The relation between a ring homomorphism $\phi$ and $\mathrm{Spec}(\phi)$

Question

Let $\phi: A \to B$ be a ring homomorphism with $\phi(1_A)=1_B$. Let $\mathrm{Spec}(A)$ denote the set of all prime ideals of $A$. Let $f \in A$.

Consider the associated map $\phi^* = \mathrm{Spec}(\phi): \mathrm{Spec}(B) \to \mathrm{Spec}(A)$.

I have tried to show that

(a) $\mathrm{Im}(\phi^*) \subset V(f) \iff \phi(f) $ is nilpotent

(b) $\mathrm{Im}(\phi^*) \cap V(f) = \emptyset \iff \phi(f) $ is unit

I proved only if parts of statements of (a) & (b). But I couldn't write a valid argument for if parts. Any help or hint will be appreciated.

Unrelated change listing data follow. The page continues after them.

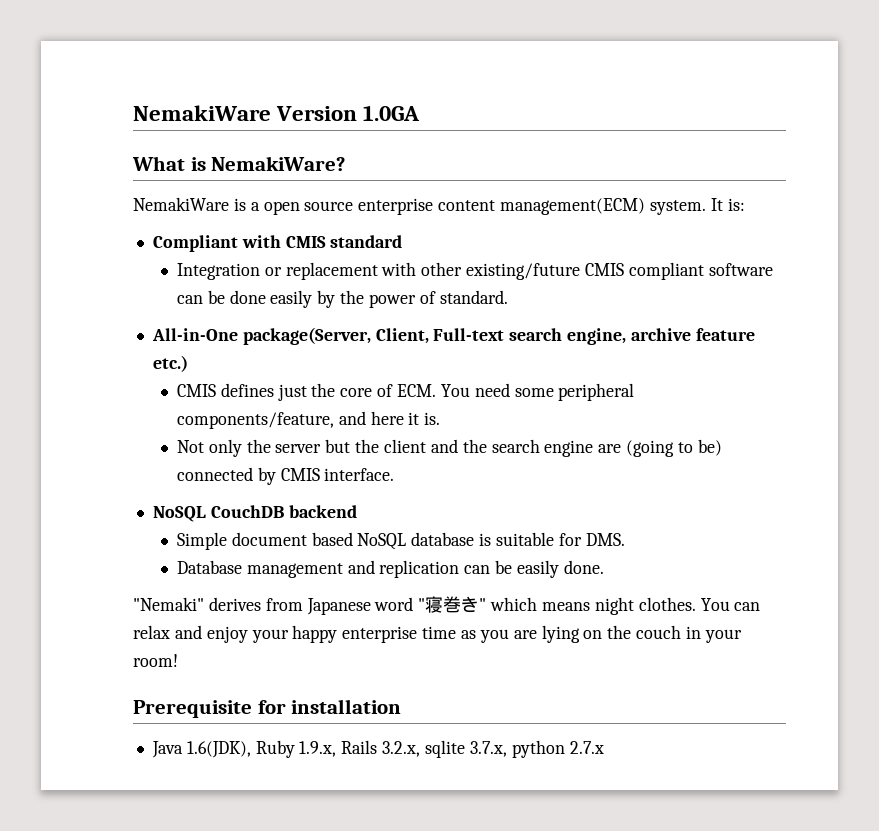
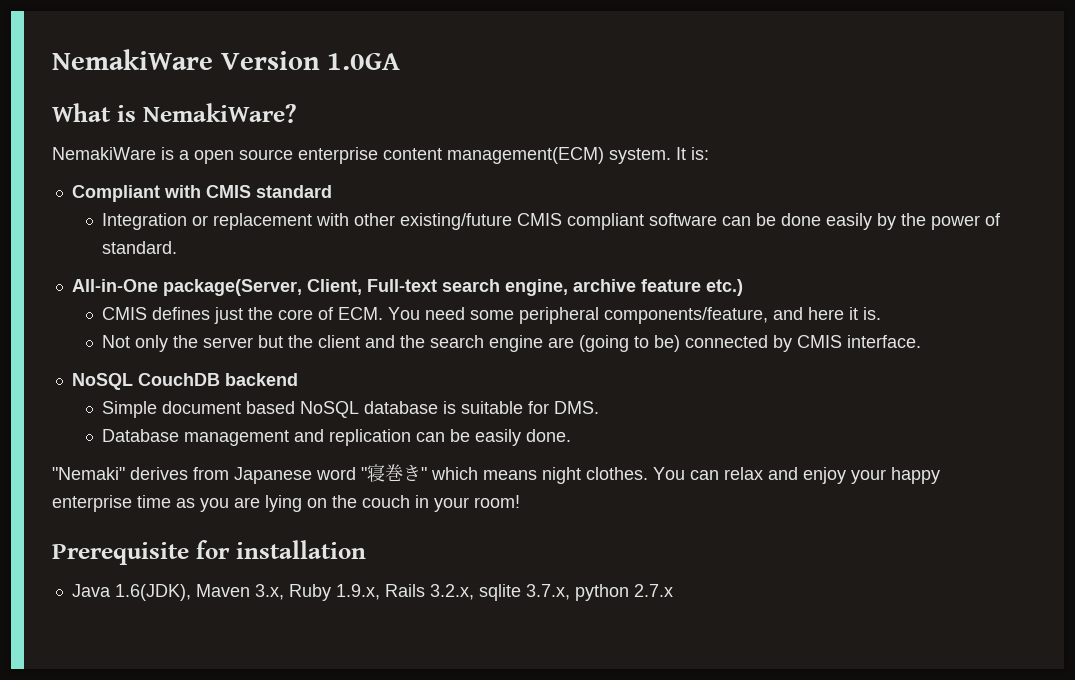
(251, 749) none -> [195,584,284,600] Maven 3.x,

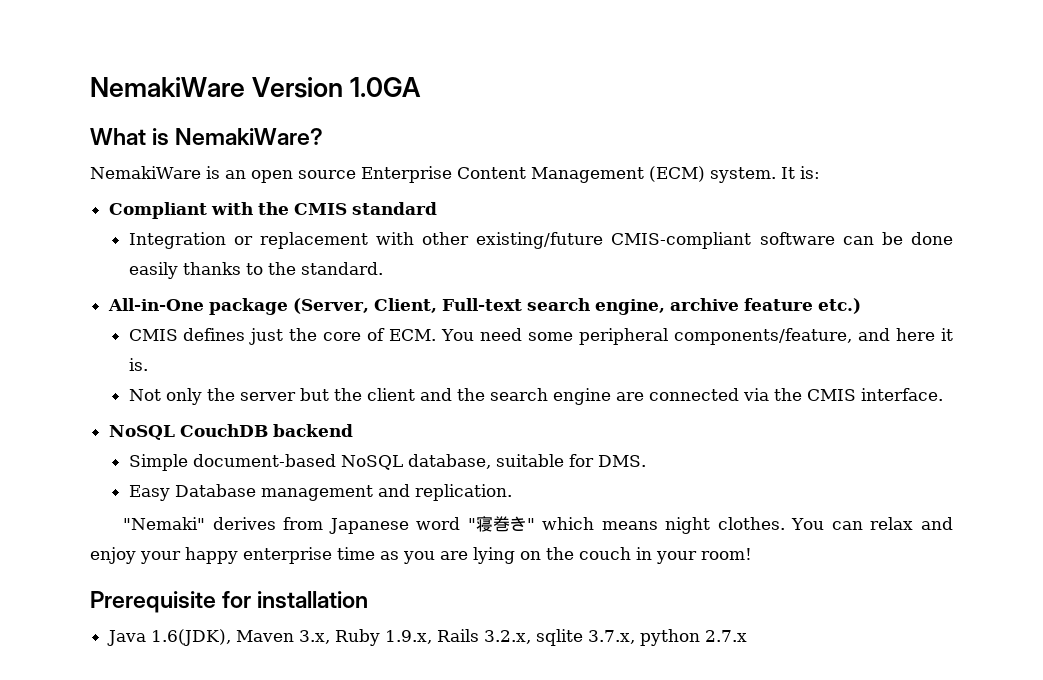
[179,150,190,160] a -> [224,170,246,179] an
[298,147,604,164] enterprise content management(ECM) -> [360,166,705,183] Enterprise Content Management (ECM)
(201, 191) none -> [257,202,289,215] the
[516,213,644,230] CMIS compliant -> [611,232,752,249] CMIS-compliant
[876,213,1001,230] by the power of -> [182,262,296,275] thanks to the
[162,279,302,296] package(Server, -> [208,298,369,315] package (Server,
[578,335,792,352] (going to be) connected by -> [648,388,802,401] connected via the
[161,401,456,418] document based NoSQL database is -> [192,454,491,470] document-based NoSQL database,
(599, 407) none -> [128,485,170,501] Easy
[328,429,571,446] replication can be easily done. -> [414,484,512,501] replication.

Note: For $x \in X=\mathrm{Spec}(A)$, we shall write an ideal with $j_x$. Then $$V(f)= \{x \in X : f \in j_x\} = \{x \in X : j_x \supset (f) \}.$$

Answer 1

Recall that the nilradical (the set of all nilpotent elements) is the intersection of all prime ideals of the ring: $\DeclareMathOperator{\Nil}{Nil} \DeclareMathOperator{\p}{\mathfrak{p}} \DeclareMathOperator{\Spec}{Spec} \DeclareMathOperator{\img}{img} \newcommand{\V}{\mathbb{V}} \Nil(B) = \bigcap_{\p \in \Spec(B)} \p$. Then \begin{align*} \varphi(f) \in \Nil(B) &\iff \forall \p \in \Spec(B), \varphi(f) \in \p\\ &\iff \forall \p \in \Spec(B), \, f \in \varphi^{-1}(\p) = \varphi^*(\p)\\ &\iff \forall \p \in \Spec(B), \varphi^*(\p) \in \V(f)\\ &\iff \img(\varphi^*) \subseteq \V(f) \, . \end{align*}

See if you can figure out part (b) now. It should follow similarly from the observation that $\varphi(f)$ is a unit iff $\varphi(f) \notin \p$ for all $\p \in \Spec(B)$.

Answer 2

Hints:

• If $\phi(f)$ is nilpotent, it belongs to all prime ideals in $\operatorname{Spec}B$. Now use that, for any subset $X$ in the set $A$, one has $\;X\subset \phi^{-1}\bigl(\phi(X)\bigr)$.
• If $\phi(f)$ is a unit, it belongs to no prime ideal in $\operatorname{Spec}B$. Use that for any subset $Y$ in the set $B$, one has $\;Y\subset \phi\bigl(\phi^{-1}(Y)\bigr)$.